==== Data shown ====

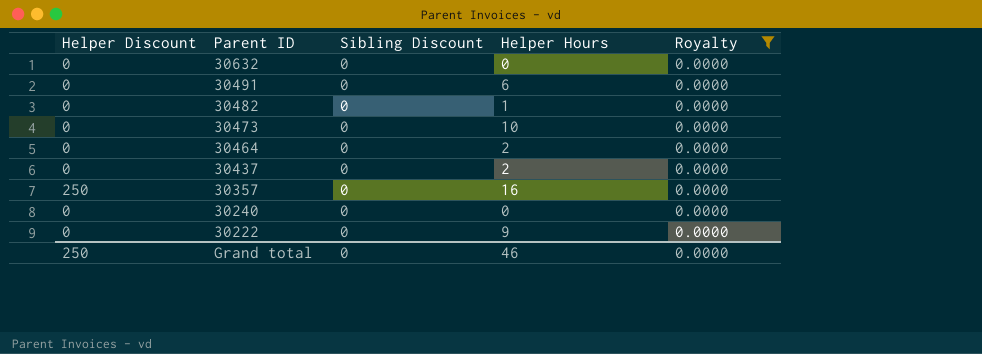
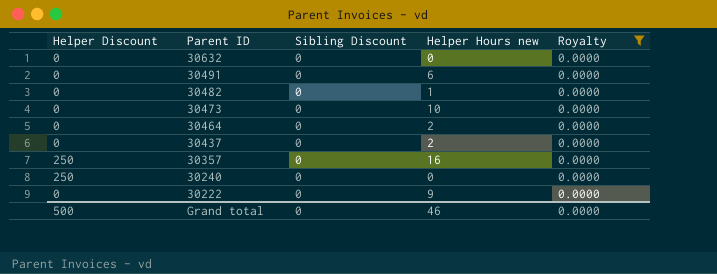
column name: Helper Hours -> Helper Hours new
30240 | Helper Discount: 0 -> 250
Grand total | Helper Discount: 250 -> 500

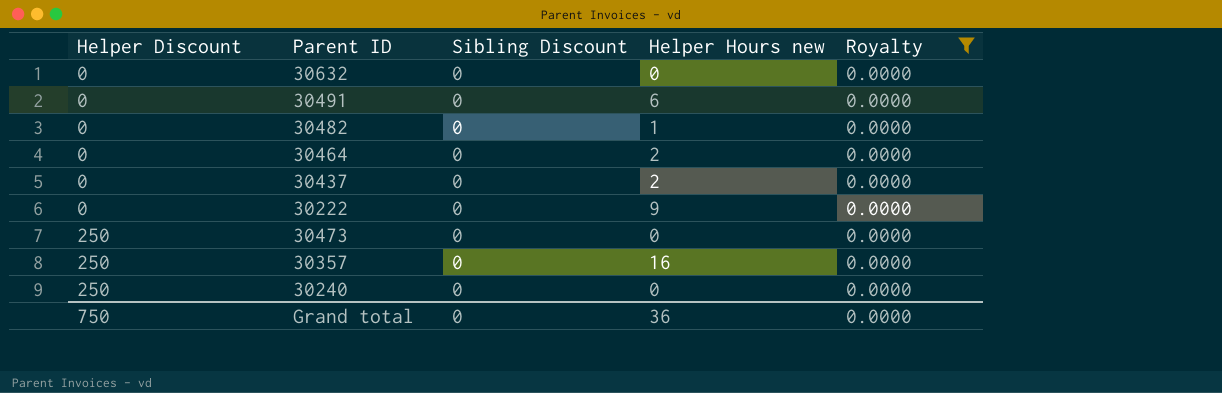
row order: Parent ID descending -> Helper Discount ascending
30473 | Helper Discount: 0 -> 250
30473 | Helper Hours new: 10 -> 0
Grand total | Helper Discount: 500 -> 750
Grand total | Helper Hours new: 46 -> 36

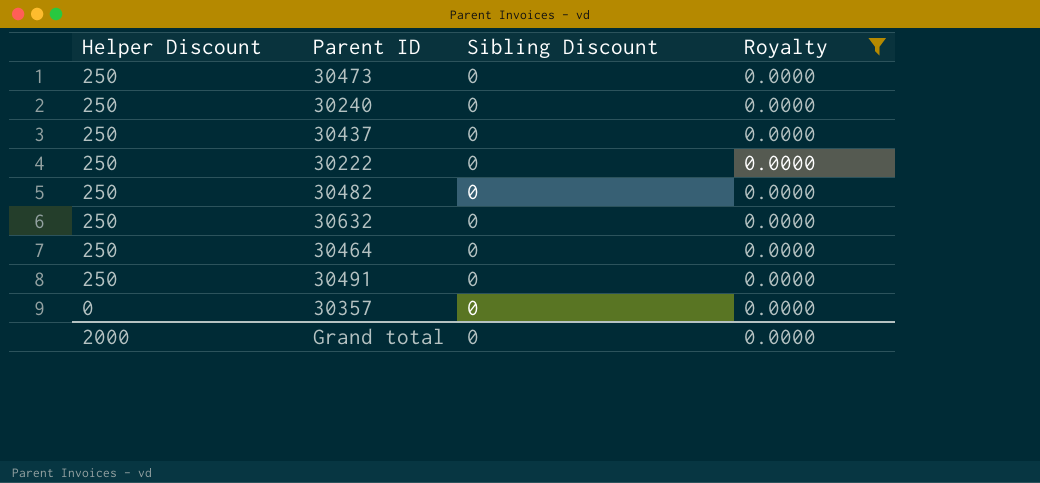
row order: Helper Discount ascending -> Helper Discount descending
column Helper Hours new | position: 4 -> none
30437 | Helper Discount: 0 -> 250
30222 | Helper Discount: 0 -> 250
30482 | Helper Discount: 0 -> 250
30632 | Helper Discount: 0 -> 250
30464 | Helper Discount: 0 -> 250
30491 | Helper Discount: 0 -> 250
30357 | Helper Discount: 250 -> 0
Grand total | Helper Discount: 750 -> 2000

====

§ **What to produce**: Retrieve each line of the data in which the word "Hours" can be found.

§ **Answer space**:
column name: Helper Hours -> Helper Hours new
30473 | Helper Hours new: 10 -> 0
Grand total | Helper Hours new: 46 -> 36
column Helper Hours new | position: 4 -> none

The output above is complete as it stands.